Let’s not chat about despair.
Do you fear the cages they are building in
Kentucky, Tennessee and Texas
While they’re giving ten to forty years to find a cure?
Let’s not chat about despair.
Do you pray each evening out of horror or of fear
To the savage God whose bloody hand
Commands you now to die alone?
Let’s not chat about despair.
Do you taste the presence of the living death
While the skeleton beneath your open window
Waits with arms outstretched?
Let’s not chat about despair.
Do you spend each night in waiting
For the devil’s little angels’ cries
To burn you in your sleep?
Let’s not chat about despair.
Do you wait for miracles in small hotels
With Seconal and Compazine
Or for a ticket to the house of death in Amsterdam?
Let’s not chat about despair.
Do you wait in prison for the dreadful day
The office of the butcher comes to carry you away?
Let’s not chat about despair.
Do you wait for saviors or the paradise to come
In laundry rooms, in toilets or in cadillacs?

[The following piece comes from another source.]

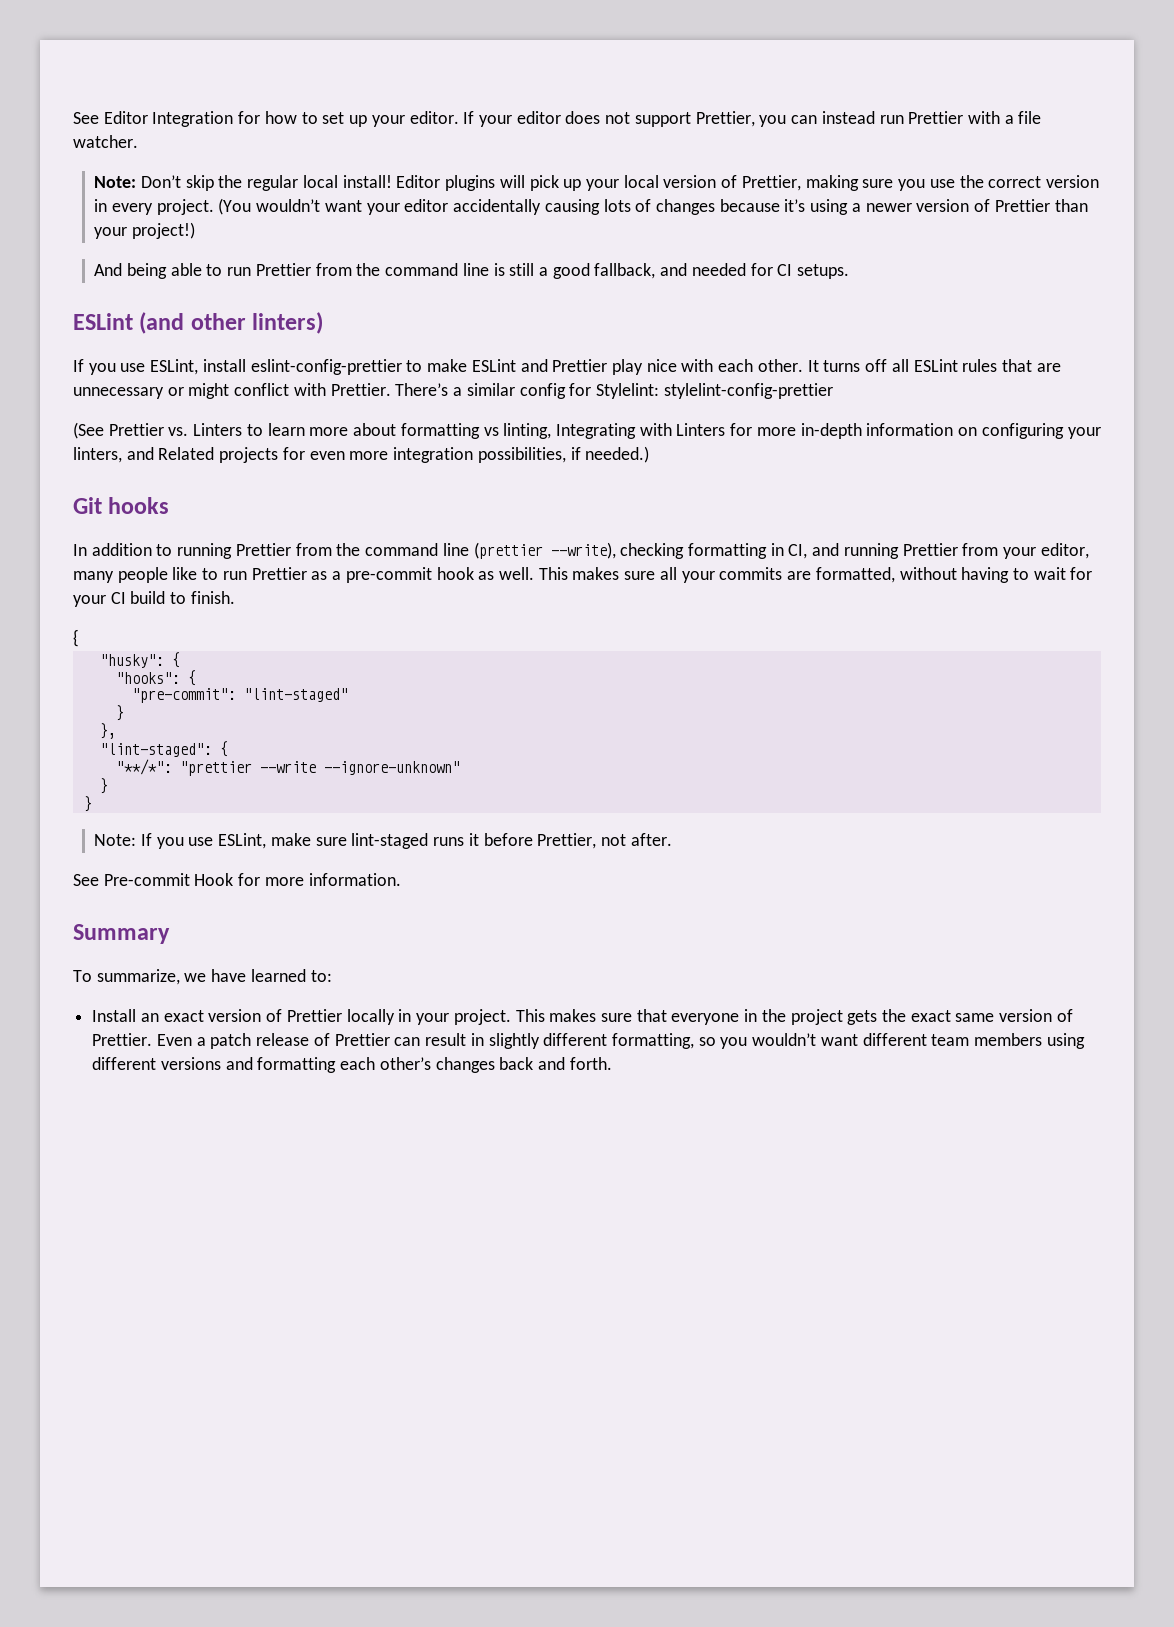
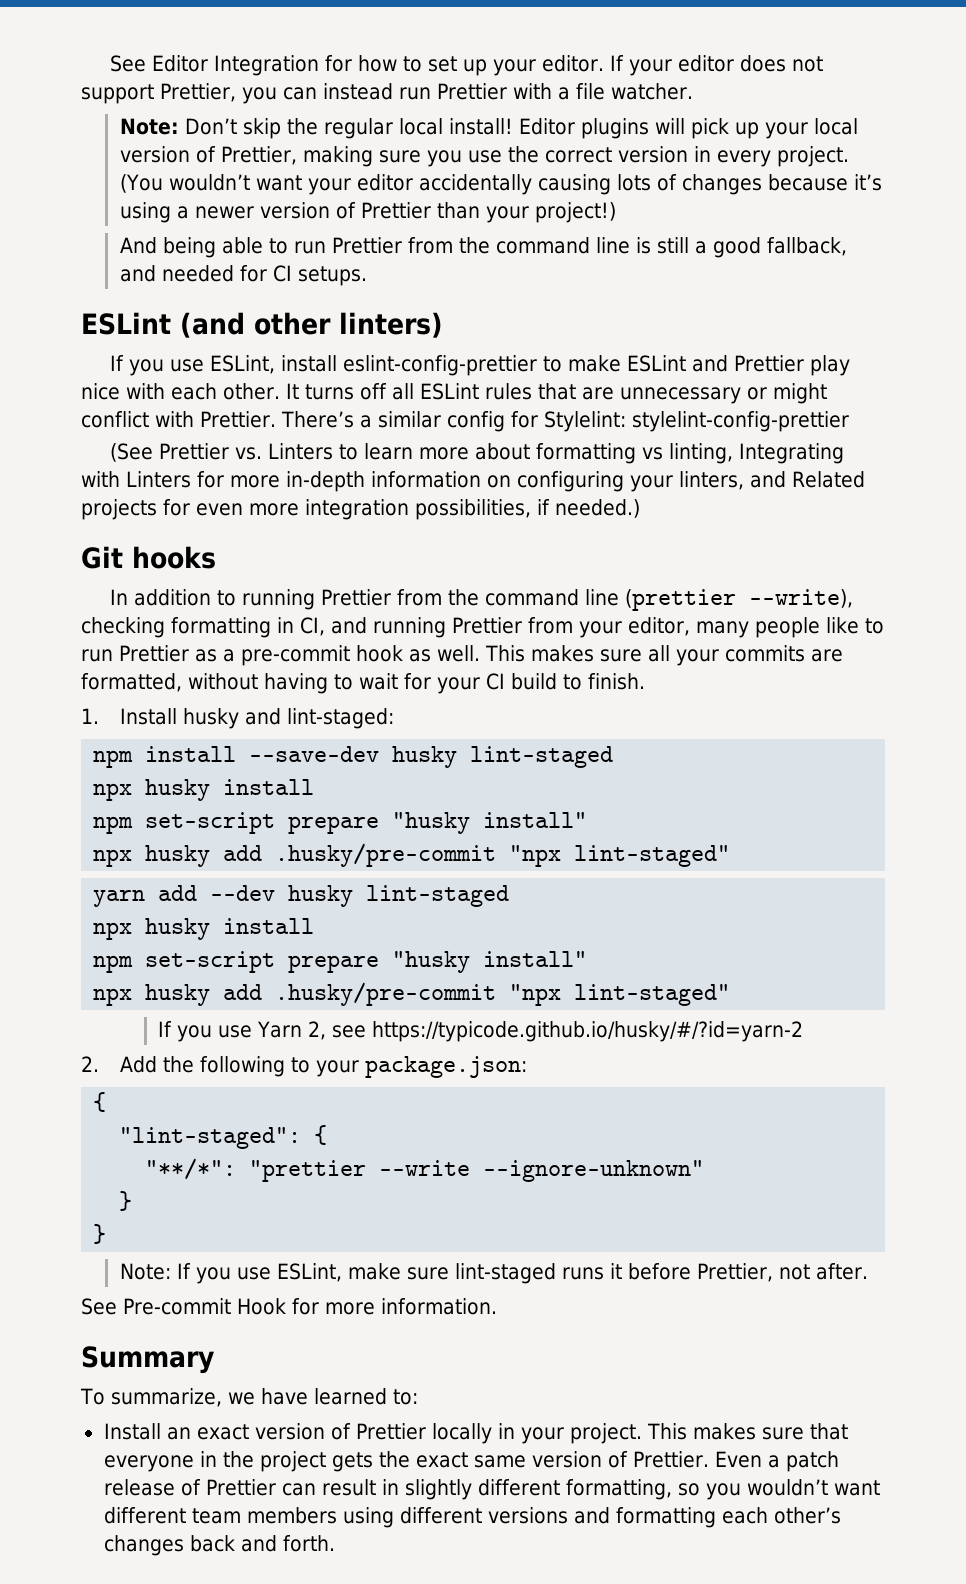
[73,629,79,647] [99,652,180,668] [115,670,196,686] [131,688,348,703] [115,705,124,721] [99,723,116,739] { // "husky": { // "hooks": { // "pre-commit": "lint-staged" // } // }, -> [81,708,394,729] [93,746,614,768] [93,779,315,801] [93,812,588,834] [93,843,731,867] [93,885,510,907] [93,918,315,940] [93,951,588,973] [93,982,731,1006] [158,1021,804,1042] [81,1056,527,1078] [93,1092,107,1112] 1. Install husky and lint-staged: // npm install --save-dev husky lint-staged // npx husky install // npm set-script prepare "husky install" // npx husky add .husky/pre-commit "npx lint-staged" // yarn add --dev husky lint-staged // npx husky install // npm set-script prepare "husky install" // npx husky add .husky/pre-commit "npx lint-staged" // If you use Yarn 2, see https://typicode.github.io/husky/#/?id=yarn-2 // 2. Add the following to your package.json: // {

Let’s not chat about despair.
Are you crucified beneath the life machines
With a shank inside your neck
And a head which blossoms like a basketball?
Let’s not chat about despair.
Do you tremble at the timid steps
Of crying, smiling faces who, in mourning,
Now have come to pay their last respects?
Let’s not chat about despair.
In Kentucky Harry buys a round of beer
To celebrate the death of Billy Smith, the queer,
Who’s mother still must hide her face in fear.
Let’s not chat about despair.
You who mix the words of torture, suicide, and death
With scotch and soda at the bar,
We’re all real decent people, aren’t we.
But there’s no time left for talk.
Let’s not chat about despair.
She has a band here and her direction is clearly rock-ward. Chilly rendition of "Let My People Go":
O Lord Jesus, do you think I've served my time?
The eight legs of the devil are crawling up my spine.
******************
I kept up with Galas for a good while, though the recordings became somewhat less focused. She moved towards blues, which I largely enjoyed but didn't need to hear so often.
I saw her Plague Mass at St John the Divine in 1991, I guess. Quite the event. A full (very large) church, Galas took the stage in a topless evening gown, drenched in stage blood, put microphones to mouth and intoned, "Give me sodomy or give me death!".
Quite the evening.
A year or two ago, I received a rare live review assignment to cover her on the West Side at the Highline Ballroom, a swankish little night club. I wrote it up for Bagatellen (here) "Gloomy Monday" has stayed with me, I must say.
Galas was broadcast on the New Music America concerts in 1980, which made it to Ohio on the local public radio station. These late night broadcasts were my first exposure to her, Laurie Anderson, and many others who went on to become major artists in the following decade. Galas played the Tragouthia from the ML album. As with many other artists, I never caught the same chill on repeated listenings, although the night I sat in the dark listening to the Plague Mass CD was pretty memorable.